These women seldom or never allow drunken men to have criminal connection with them, but get their living by this base system of plunder. They change their field of operation over the metropolis, followed by the sneaking “stickman.”
Some of these females have been known in early life to sell oranges in the street.
The “stickman” during the day lounges about the parlours in quiet public-houses where thieves resort, and the women during the day are sometimes engaged in needlework,—some of the latter have a fair education, which they may have learned in prison, and others are very illiterate.
Though respectable in dress and appearance, they generally belong to the felon class of Irish cockneys, with few exceptions.
They are to be found in Lisson-grove, Leicester-square, Portland-town, and other localities.
Females in respectable positions in society occasionally take too much intoxicating liquor, and are waylaid by old women, gin-drinkers, who frequent public-houses in low neighbourhoods.
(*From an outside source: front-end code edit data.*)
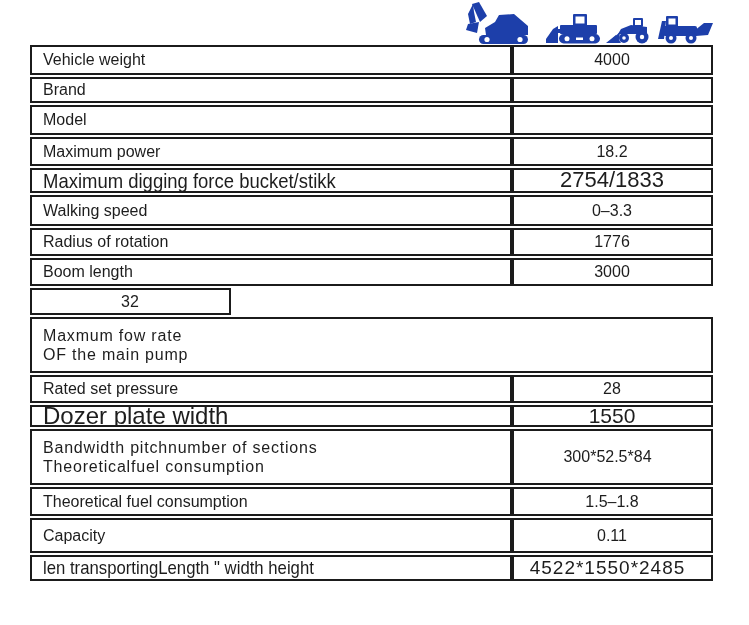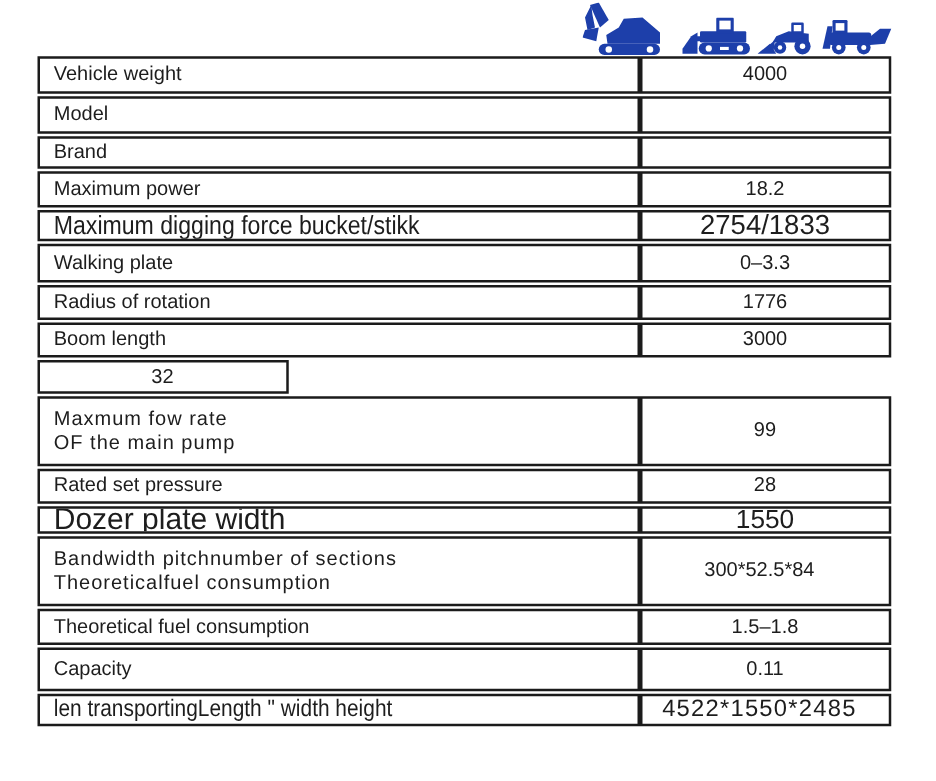--- a/index.html
+++ b/index.html
@@ -94,32 +94,32 @@
 
     <div class="row" style="--h:30px">
       <div class="cell label">
           <span class="t">Vehicle weight</span>
         </div>
       <div class="cell value">
           <span class="t">4000</span>
         </div>
     </div>
 
+    <div class="row" style="--h:26px">
+      <div class="cell label">
+          <span class="t">Brand</span>
+        </div>
+      <div class="cell value">
+          <span class="t"></span>
+        </div>
+    </div>
+
     <div class="row" style="--h:30px">
       <div class="cell label">
           <span class="t">Model</span>
-        </div>
-      <div class="cell value">
-          <span class="t"></span>
-        </div>
-    </div>
-
-    <div class="row" style="--h:26px">
-      <div class="cell label">
-          <span class="t">Brand</span>
         </div>
       <div class="cell value">
           <span class="t"></span>
         </div>
     </div>
 
     <div class="row" style="--h:29px">
       <div class="cell label">
           <span class="t">Maximum power</span>
         </div>
@@ -132,21 +132,21 @@
       <div class="cell label cond small">
           <span class="t" style="font-size:21px">Maximum digging force bucket/stikk</span>
         </div>
       <div class="cell value v22">
           <span class="t">2754/1833</span>
         </div>
     </div>
 
     <div class="row" style="--h:31px">
       <div class="cell label">
-          <span class="t">Walking plate</span>
+          <span class="t">Walking speed</span>
         </div>
       <div class="cell value">
           <span class="t">0–3.3</span>
         </div>
     </div>
 
     <div class="row" style="--h:28px">
       <div class="cell label">
           <span class="t">Radius of rotation</span>
         </div>
@@ -168,23 +168,20 @@
       <div class="cell value">
           <span class="t">32</span>
         </div>
     </div>
 
     <div class="row" style="--h:56px">
       <div class="cell label ls">
           <span class="t">Maxmum fow rate
 OF the main pump</span>
         </div>
-      <div class="cell value">
-          <span class="t">99</span>
-        </div>
     </div>
 
     <div class="row" style="--h:28px">
       <div class="cell label">
           <span class="t">Rated set pressure</span>
         </div>
       <div class="cell value">
           <span class="t">28</span>
         </div>
     </div>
They introduce themselves to the inebriated woman as a friend, to see her to some place of safety until she has recovered from the effects of her dissipation,—she may have been lying on the pavement, and unable to walk. They lift her up by the hand, and steal the gold ring from her finger.
At other times they take her into some by-court or street in low neighbourhoods, where doors may frequently be seen standing open; they rob her in some of these dark passages of her money, watch, and jewellery, and sometimes carry off her clothes.
If seen by persons in the neighbourhood, it is winked at, and no information given, as they generally belong to the same unprincipled class.
There is another low class of women who prowl about the streets at midnight, watching for any respectable-looking person who may be passing the worse of liquor. If they notice a drunken man, one comes and enters into conversation with him, and while thus engaged, another woman steps up, touches him under the chin, or otherwise distracts his attention. The person who first accosted him, with her companion, then endeavours to pick his pockets and plunder him of his property. A case of this kind occurred near the Marble Arch in August 1860.
They have many ingenious ways of distracting the attention of their victim, some of them very obscene and shameless.